Ouachita has had a high rate of terminations and an unacceptably short length of stay for many students, which is reflected in the center's OMS data. In PY 2014, 30.2 percent of Ouachita students left the center within the first 90 days, versus only 20.9 percent nationally. Even after the performance Start Printed Page 43253improvement team provided additional technical assistance, the length of stay for students remained unacceptably low and the center was not able to meet its OMS or OBS goals. Job Corps is a training program for at-risk youth, and is designed to help young people who have failed in school and who have other challenges to change the direction of their lives and become productive participants in the labor force. Many of Job Corps' students face challenges in committing to the program and complying with program rules, particularly those who have difficulty in a structured environment. While some commenters blamed the OA contractor for recruiting students who were not committed to the program, part of the center's role is to help students transition and adjust to center life—and to understand the rewards to sticking with the program. A high termination rate is an indication that a center is unable to meet this basic but critical element of Job Corps' operation.

One commenter requested that DOL speed the process of admission to a center, noting that four applicants from students at a high school were waiting for a placement and asserting that Job Corps “is a vital organization that needs to be saved” for students who cannot perform in school. As stated throughout, the Department is committed to the future of the Job Corps program and will maintain current opportunities for eligible Arkansas youth to participate, even with Ouachita's closure. DOL cannot speak to the specific admissions issues for the four applicants referenced in the comment, but it works to ensure an efficient process for reviewing applications and admitting qualified applicants to the program.

One commenter asserted that Ouachita's performance was adversely affected by the nationwide moratorium on changing trades offered at centers that began in 2010. In PY 2010, Job Corps temporarily stopped accepting requests for trade changes outside of its ongoing process to modernize its Career Technical Training (CTT) program. During this process, trade-change requests made by Forest Service centers on PIPs, including Ouachita, continued to be accepted. In fact, these centers' trade-change requests were processed on an accelerated track. Ouachita, however, made no trade-change request.

Multiple commenters stated that Job Corps must account for the different backgrounds and challenges of students at Ouachita. Some stated that students arrived at Ouachita with serious medical, mental health, and drug problems. Every Job Corps center is expected to deliver the best outcome for its students regardless of those students' backgrounds. OJC recognizes that Job Corps students enter the program with a variety of challenges, including those identified by the commenters, but part of a center's role is to identify any challenges each student has and develop strategies to address those challenges.
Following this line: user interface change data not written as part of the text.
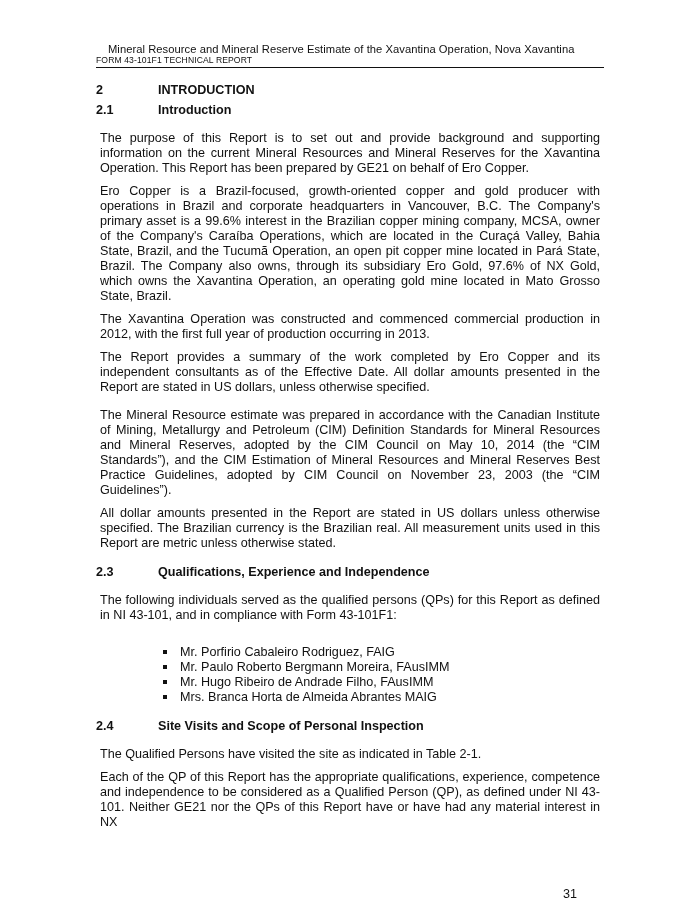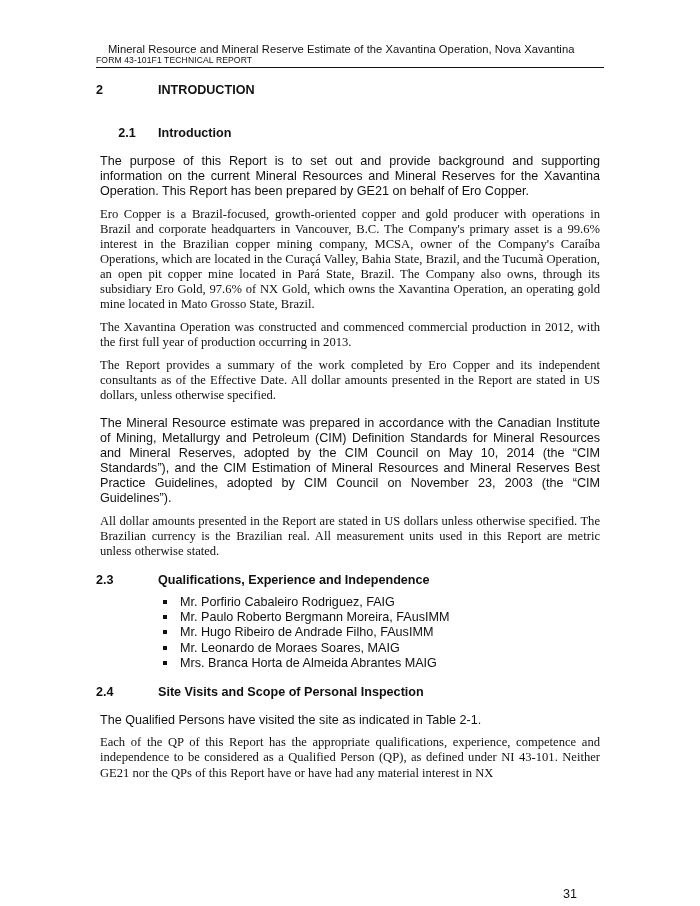--- a/index.html
+++ b/index.html
@@ -12,7 +12,7 @@
   .h2 { font-weight: bold; font-size: 12.6px; display: flex; line-height: 16px; }
   .num { width: 62px; flex: 0 0 62px; }
   p { margin: 4px; font-size: 12.6px; line-height: 15.1px; text-align: justify; }
-  .h2.s21 { margin-top: 27px; text-align: center; }
+  .h2.s21 { margin-top: 4px; }
   p.p1 { margin-top: 13px; }
   p.gap { margin-top: 7.5px; font-family: Liberation Serif, serif; }
   .h2.after { margin-top: 13px; }

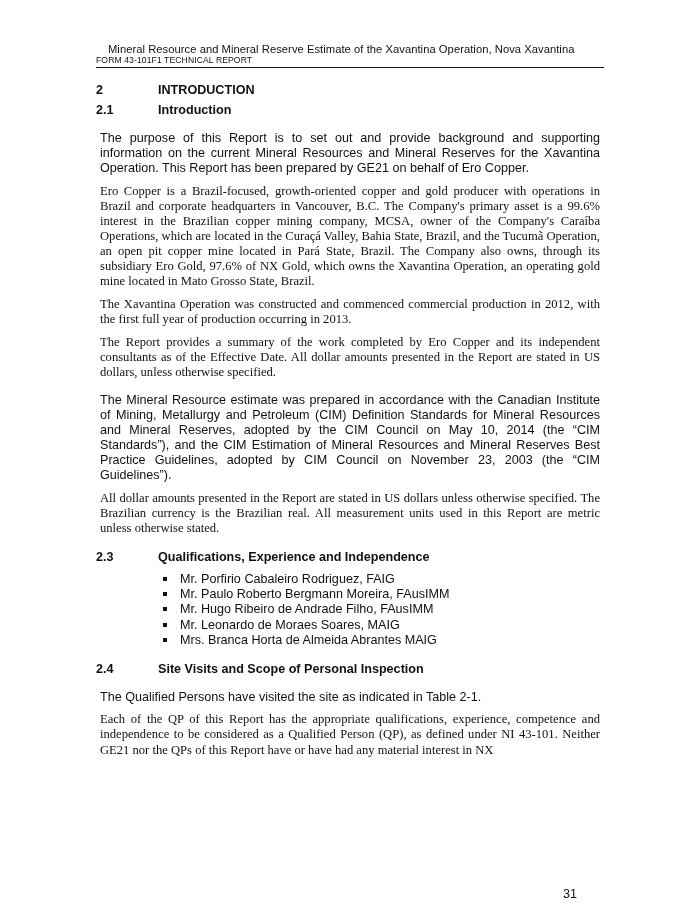--- a/index.html
+++ b/index.html
@@ -14,7 +14,7 @@
   p { margin: 4px; font-size: 12.6px; line-height: 15.1px; text-align: justify; }
   .h2.s21 { margin-top: 4px; }
   p.p1 { margin-top: 13px; }
-  p.gap { margin-top: 7.5px; font-family: Liberation Serif, serif; }
+  p.gap { margin-top: 7.5px; }
   .h2.after { margin-top: 13px; }
   p.afterh { margin-top: 13px; }
   ul.qps { list-style: none; margin: 7px 0 0 0; padding: 0; }

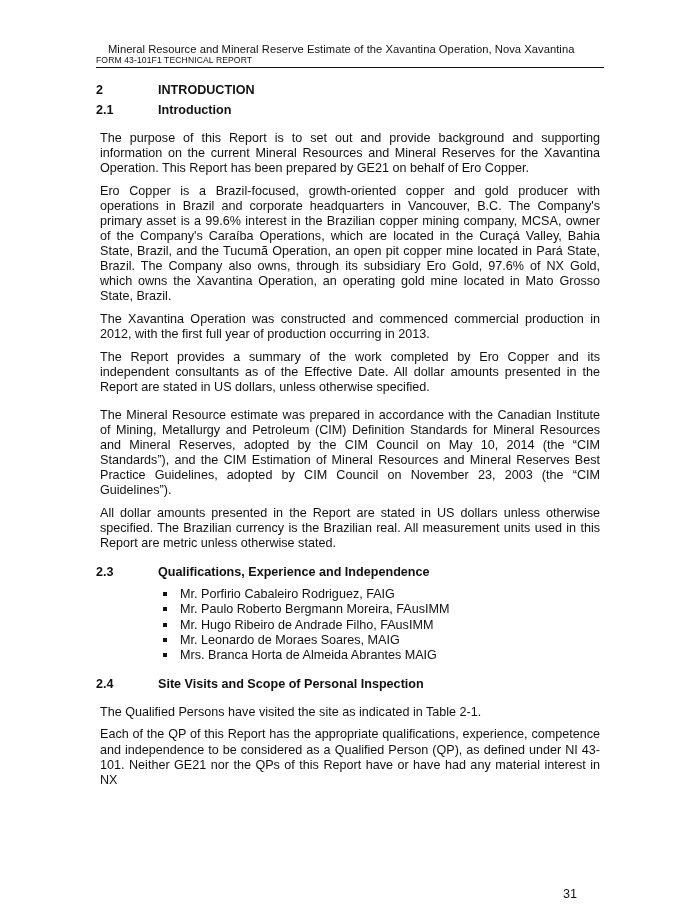--- a/index.html
+++ b/index.html
@@ -51,6 +51,7 @@
     <span class="num">2.3</span>
     <span>Qualifications, Experience and Independence</span>
   </div>
+  <p class="afterh">The following individuals served as the qualified persons (QPs) for this Report as defined in NI 43-101, and in compliance with Form 43-101F1:</p>
   <ul class="qps">
     <li><span class="bullet"></span><span>Mr. Porfirio Cabaleiro Rodriguez, FAIG</span></li>
     <li><span class="bullet"></span><span>Mr. Paulo Roberto Bergmann Moreira, FAusIMM</span></li>

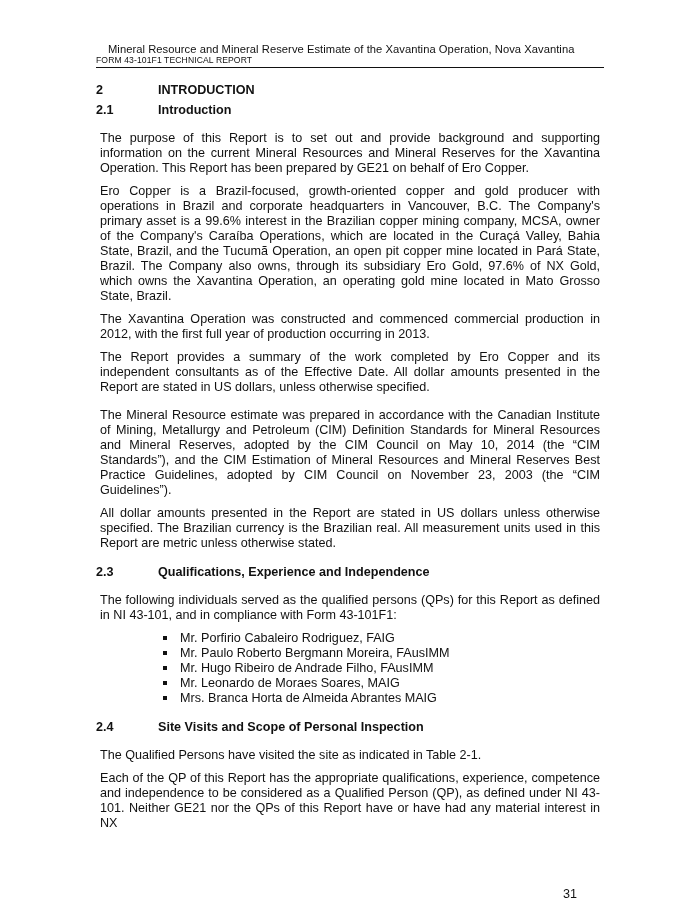--- a/index.html
+++ b/index.html
@@ -17,7 +17,7 @@
   p.gap { margin-top: 7.5px; }
   .h2.after { margin-top: 13px; }
   p.afterh { margin-top: 13px; }
-  ul.qps { list-style: none; margin: 7px 0 0 0; padding: 0; }
+  ul.qps { list-style: none; margin: 21px 0 0 0; padding: 0; }
   ul.qps li { font-size: 12.6px; line-height: 15.1px; position: relative; padding-left: 84px; }
   ul.qps li .bullet { position: absolute; left: 67px; top: 5px; width: 4px; height: 4px; background: #111; }
   .pageno { position: absolute; left: 563px; top: 887px; font-size: 12.6px; }

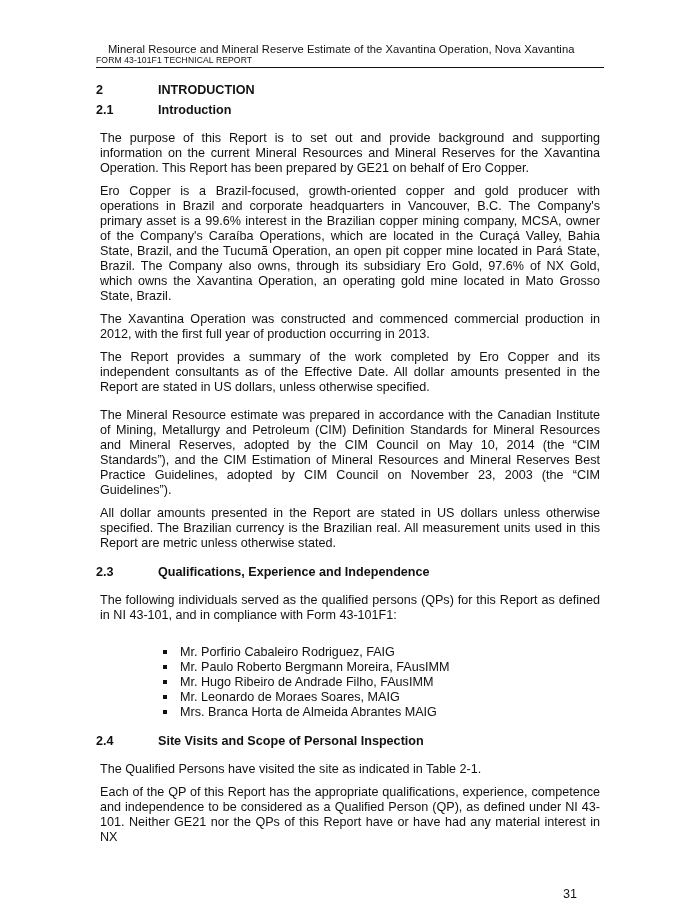--- a/index.html
+++ b/index.html
@@ -56,7 +56,6 @@
     <li><span class="bullet"></span><span>Mr. Porfirio Cabaleiro Rodriguez, FAIG</span></li>
     <li><span class="bullet"></span><span>Mr. Paulo Roberto Bergmann Moreira, FAusIMM</span></li>
     <li><span class="bullet"></span><span>Mr. Hugo Ribeiro de Andrade Filho, FAusIMM</span></li>
-    <li><span class="bullet"></span><span>Mr. Leonardo de Moraes Soares, MAIG</span></li>
     <li><span class="bullet"></span><span>Mrs. Branca Horta de Almeida Abrantes MAIG</span></li>
   </ul>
Ouachita's poor performance demonstrates that it has not adequately done so and that is one reason students will be better served at higher performing centers. One commenter asserted that Ouachita should not be closed given the unique challenges it faces, including a low state minimum wage in Arkansas, the poor educational attainment in the states from which Ouachita draws its students, the poor economic conditions in Arkansas, and the failure of OMS to reflect those challenges. The performance data used in the methodology appropriately reflects the challenges identified by the commenter. Several of the OMS performance goals related to educational attainment and wage attainment are adjusted based on factors such as the educational level of the enrollees and the characteristics of the local labor market. Therefore, these goals are tailored to the economic and educational environment surrounding a center, and the challenges faced by students in Arkansas and the surrounding area do not explain Ouachita's long-term poor performance.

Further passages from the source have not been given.